Ask for what you need. Tell your mother-in-law you don't want seconds. Ask your other half to stop bringing you chocolates. Speak up for the place with great salads when your co-workers are picking a restaurant for lunch. Whatever you need to do to succeed at weight loss, ask for it – make yourself a priority and assert yourself.

Fitness Tips
Improve your treadmill technique. When walking on a treadmill, don't grip the rails. It's fine to touch them for balance, but you shouldn't have to hold on. If you do, that might be a signal you should lower the intensity level.

Simon says... get fit. Here's an easy way to fit in exercise with your (or the neighbors) kids: Buy a set of 1lb weights and play a round of Simon Says – you do it with the weights, they do it without. I do this at the Center sometimes and the preschool kids love it! (sans the weights of course) Plus it's a great way to break up the day and get your heart pumping!
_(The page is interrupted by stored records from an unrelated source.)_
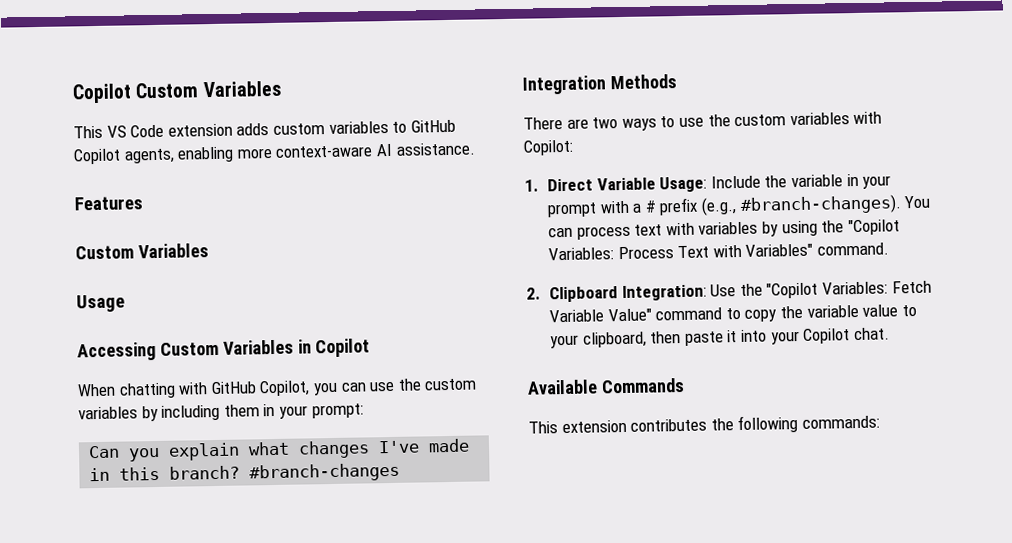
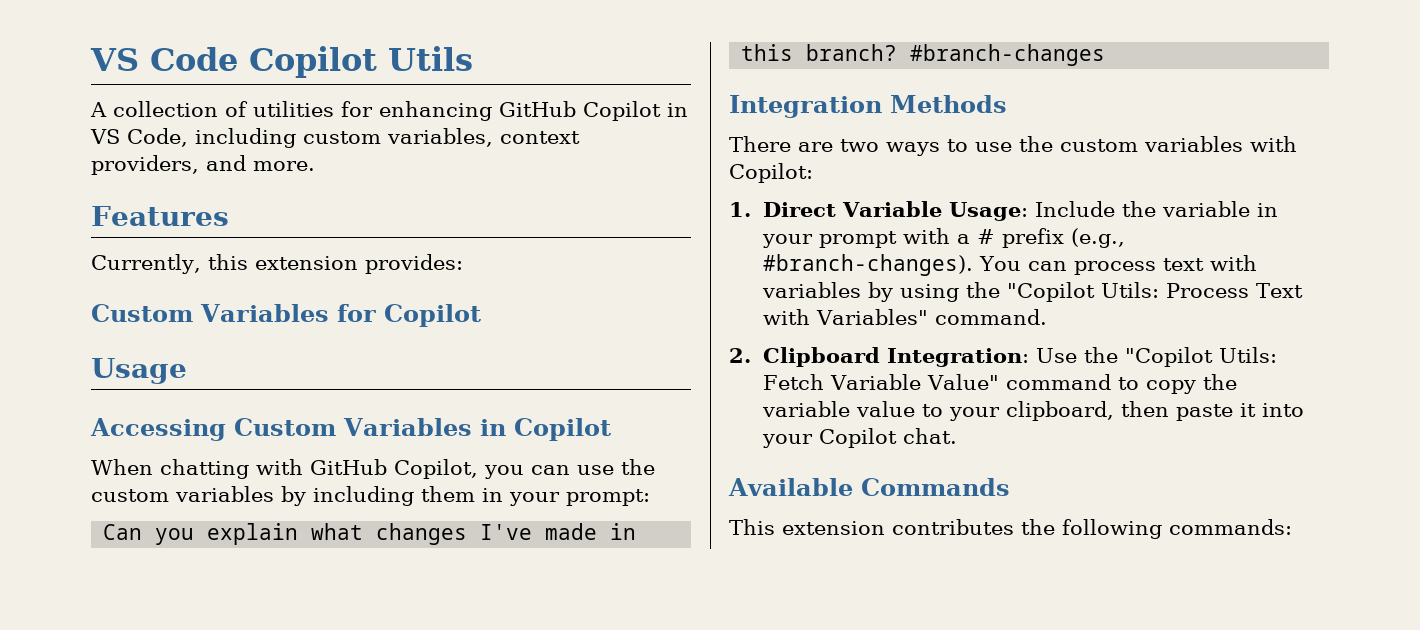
- Copilot Custom Variables
- This VS Code extension adds custom variables to GitHub Copilot agents, enabling more context-aware AI assistance.
+ VS Code Copilot Utils
+ A collection of utilities for enhancing GitHub Copilot in VS Code, including custom variables, context providers, and more.
  Features
- Custom Variables
+ Currently, this extension provides:
+ Custom Variables for Copilot
- You can process text with variables by using the "Copilot Variables: Process Text with Variables" command.
+ You can process text with variables by using the "Copilot Utils: Process Text with Variables" command.
- 2. Clipboard Integration: Use the "Copilot Variables: Fetch Variable Value" command to copy the variable value to your clipboard, then paste it into your Copilot chat.
+ 2. Clipboard Integration: Use the "Copilot Utils: Fetch Variable Value" command to copy the variable value to your clipboard, then paste it into your Copilot chat.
Make the most of your walks. If your walking routine has become too easy, increase your effort by finding hills. Just be sure to tackle them at the beginning of your walk, when you have energy to spare.

Shop 'til you drop... pounds! Add a workout to your shopping sessions by parking your car as far from the shop as possible, to get more walking in. And try walking up the escalator – getting to your destination faster will be an added bonus.

Walk an extra 100 steps at work. Adding even a little extra exercise to your daily routine can boost your weight loss. Today, take the stairs instead of the lift, or stroll down the hall to talk to a co-worker instead of sending an email or calling.

Lifestyle Tips
Brush your teeth after every meal and snack. This will be a signal to your mouth – and your mind – that it's time to stop eating. Brushing will also give your mouth a nice fresh taste that you'll be disinclined to ruin with a random crisp. At work, keep a toothbrush with a cover and toothpaste in your desk drawer.

Clean your Closet! First, it's great exercise. Second, it's an important step in changing your attitude. Get rid of all the clothes that make you look or feel bad. Throw out anything that's too big – don't give yourself the option of ever fitting into those clothes again. Move the smaller clothes up to the front to help motivate you. Soon, you'll be fitting into those too-tight jeans you couldn't bear to part with.

Take your measurements. You might not like your stats now, (I didn't) but you'll be glad you wrote them down when you see how many inches you've lost. (I did!) It's also another way to measure your success, instead of just looking at the scale. Sometimes even when the numbers on the scale aren't going down, the measurements on your body are.

I hope this will give you a direction to stay on track over the next few months. Let me know how you do.